=== ACTION ITEM ===
The lines to copy run from the one containing "Lenovo 3000: 13" to the very end of the records; give them exactly, and only them, without pictures.

=== PROVIDED RECORDS ===
********************

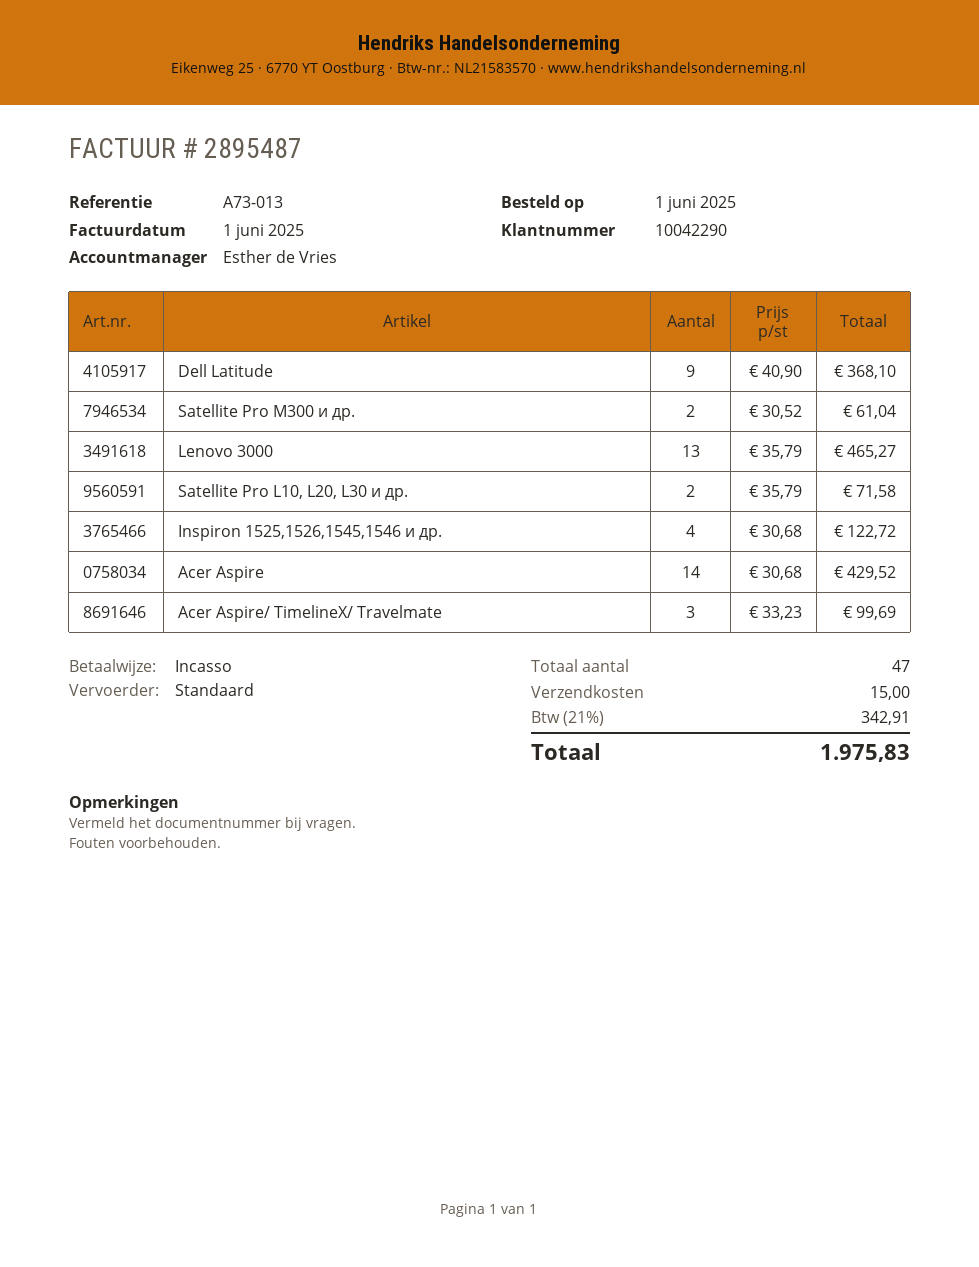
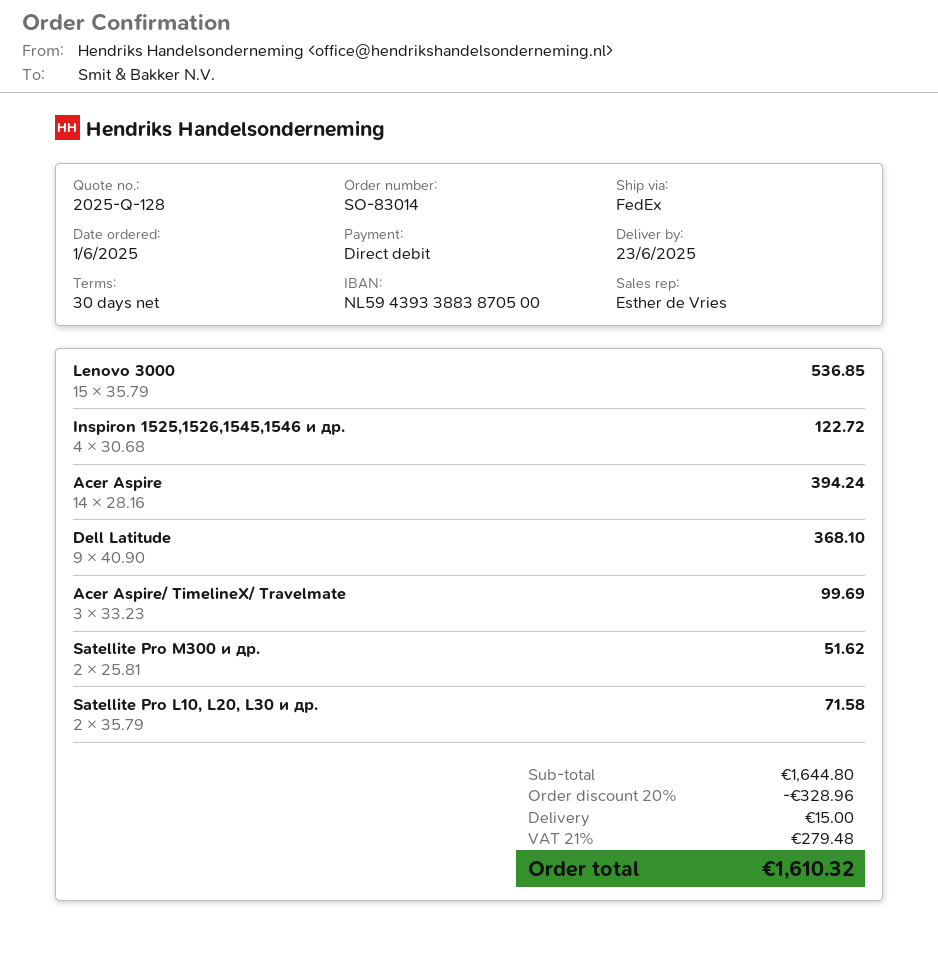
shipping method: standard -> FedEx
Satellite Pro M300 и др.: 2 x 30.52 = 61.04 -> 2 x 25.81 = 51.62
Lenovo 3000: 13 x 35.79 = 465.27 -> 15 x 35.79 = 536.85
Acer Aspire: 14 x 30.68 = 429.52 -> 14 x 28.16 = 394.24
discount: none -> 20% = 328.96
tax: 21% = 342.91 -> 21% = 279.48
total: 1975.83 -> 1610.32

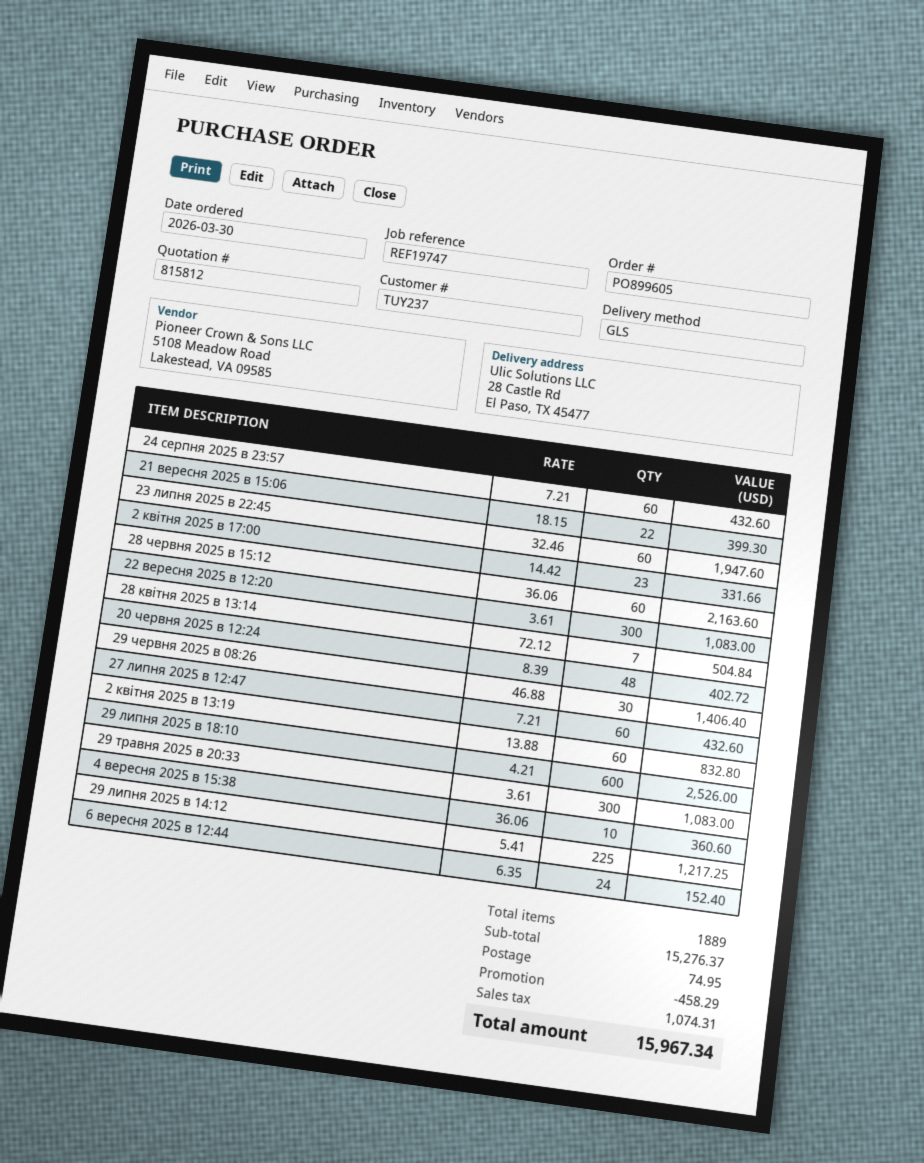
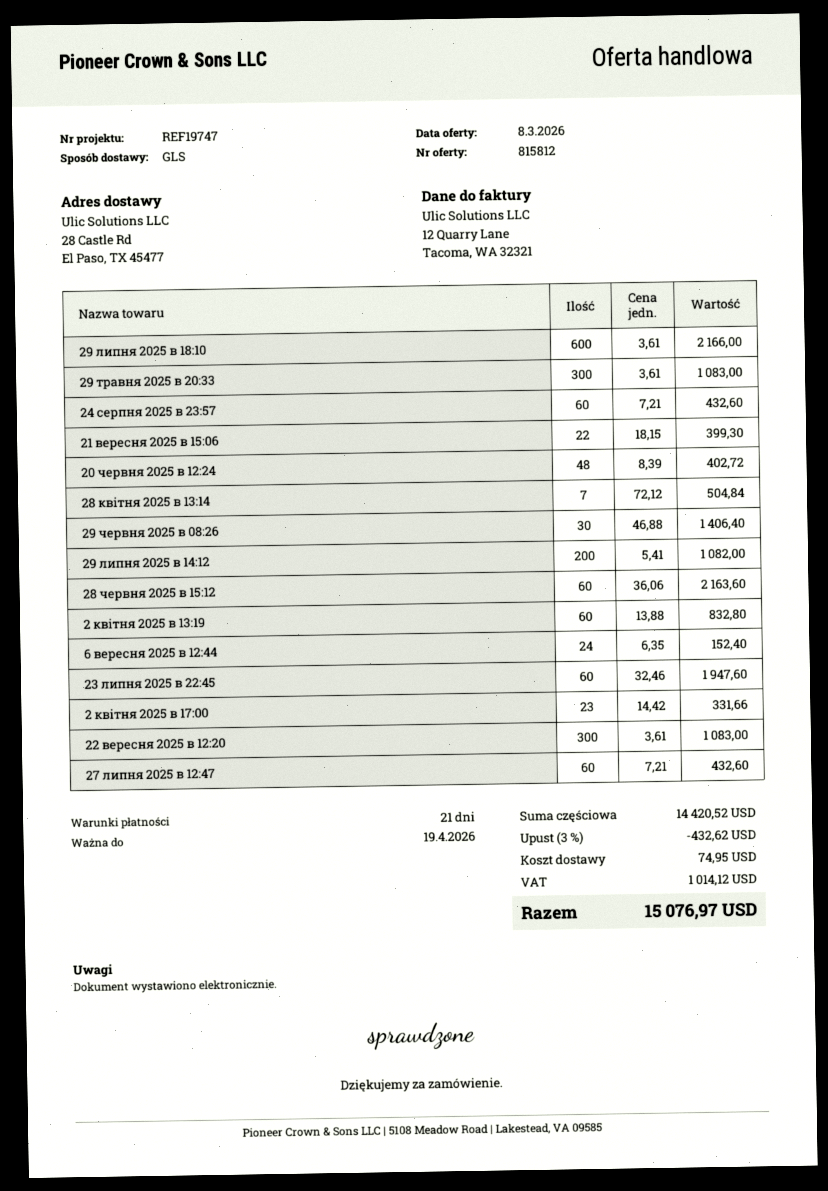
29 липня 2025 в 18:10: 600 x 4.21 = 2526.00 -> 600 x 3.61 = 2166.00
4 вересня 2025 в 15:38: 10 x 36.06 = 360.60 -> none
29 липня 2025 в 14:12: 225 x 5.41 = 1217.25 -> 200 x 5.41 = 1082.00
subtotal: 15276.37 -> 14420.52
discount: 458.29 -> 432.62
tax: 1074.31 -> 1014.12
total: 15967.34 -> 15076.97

********************

=== THE COMPLETED TASK ===
Lenovo 3000: 13 x 35.79 = 465.27 -> 15 x 35.79 = 536.85
Acer Aspire: 14 x 30.68 = 429.52 -> 14 x 28.16 = 394.24
discount: none -> 20% = 328.96
tax: 21% = 342.91 -> 21% = 279.48
total: 1975.83 -> 1610.32

29 липня 2025 в 18:10: 600 x 4.21 = 2526.00 -> 600 x 3.61 = 2166.00
4 вересня 2025 в 15:38: 10 x 36.06 = 360.60 -> none
29 липня 2025 в 14:12: 225 x 5.41 = 1217.25 -> 200 x 5.41 = 1082.00
subtotal: 15276.37 -> 14420.52
discount: 458.29 -> 432.62
tax: 1074.31 -> 1014.12
total: 15967.34 -> 15076.97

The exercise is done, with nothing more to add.